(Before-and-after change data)
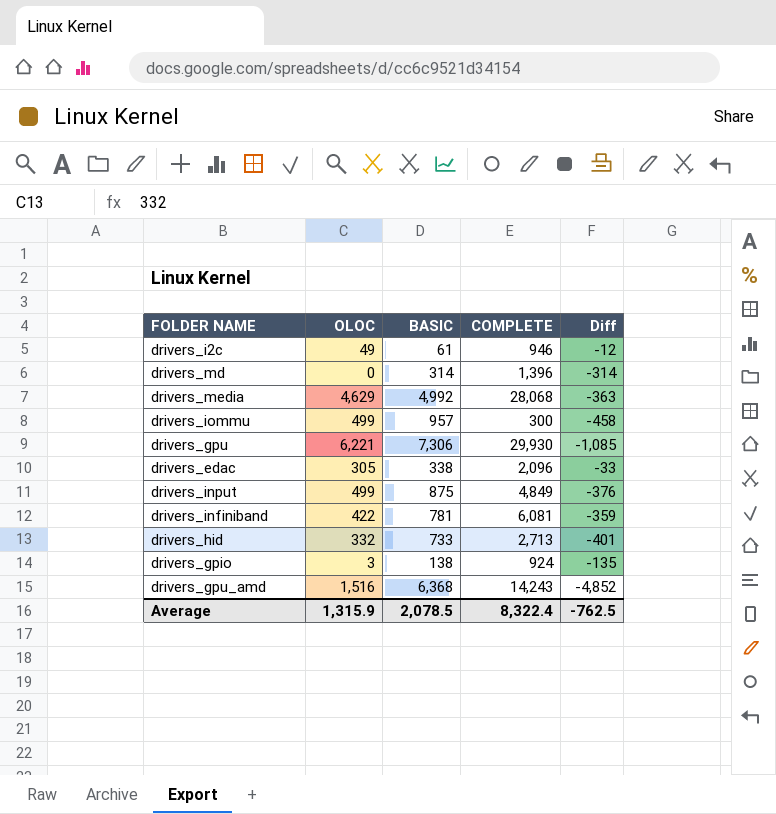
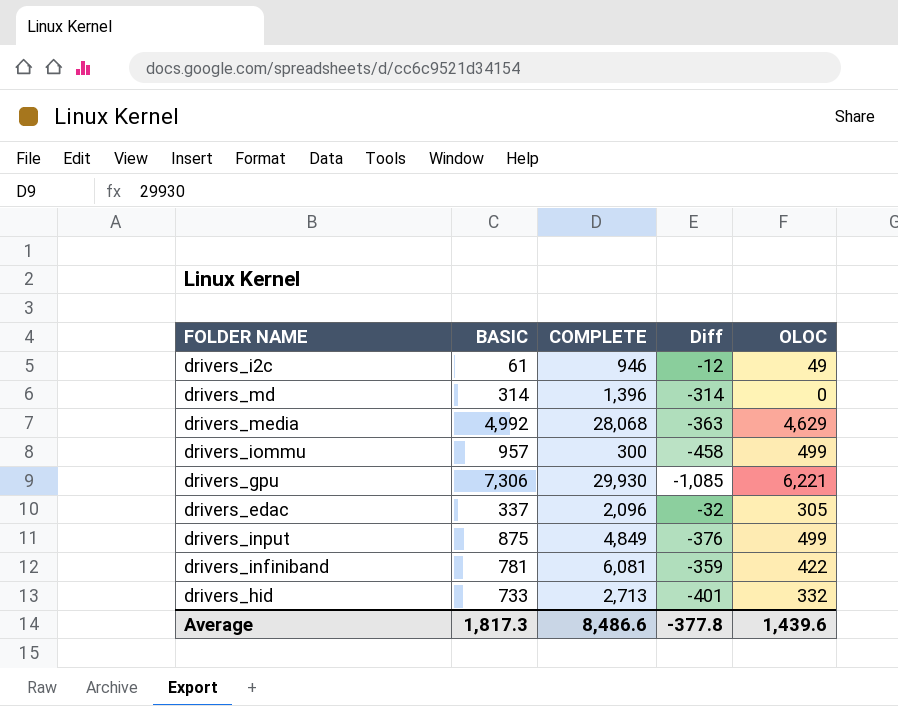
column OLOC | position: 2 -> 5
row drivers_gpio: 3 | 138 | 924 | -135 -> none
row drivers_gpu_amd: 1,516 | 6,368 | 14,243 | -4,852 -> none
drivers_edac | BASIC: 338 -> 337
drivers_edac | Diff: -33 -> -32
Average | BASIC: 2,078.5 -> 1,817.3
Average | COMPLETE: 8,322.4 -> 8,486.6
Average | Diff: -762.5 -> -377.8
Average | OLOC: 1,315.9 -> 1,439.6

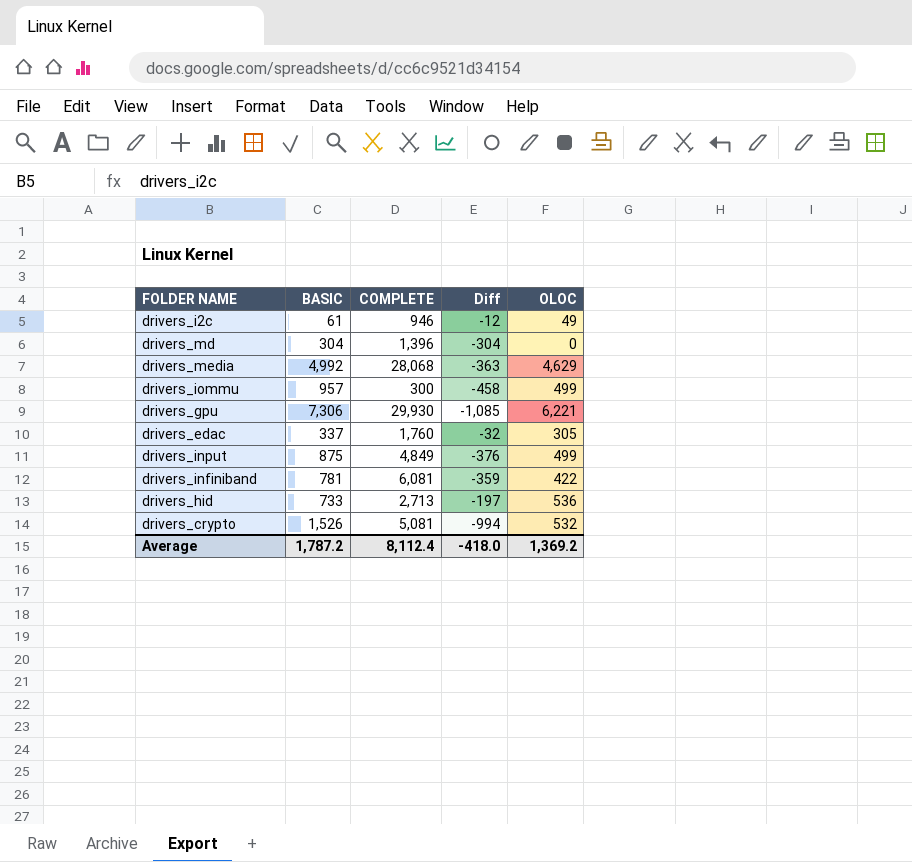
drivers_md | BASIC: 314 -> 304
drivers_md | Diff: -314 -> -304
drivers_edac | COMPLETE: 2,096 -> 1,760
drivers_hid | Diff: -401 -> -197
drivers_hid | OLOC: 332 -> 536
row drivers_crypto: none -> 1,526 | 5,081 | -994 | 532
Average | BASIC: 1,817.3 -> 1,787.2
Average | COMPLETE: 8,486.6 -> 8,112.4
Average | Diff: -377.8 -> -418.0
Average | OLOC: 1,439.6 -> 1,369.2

### TASK BRIEF:
Once every line above has been checked for the string "none", give the number of matching lines and nothing more.

### RESULT:
3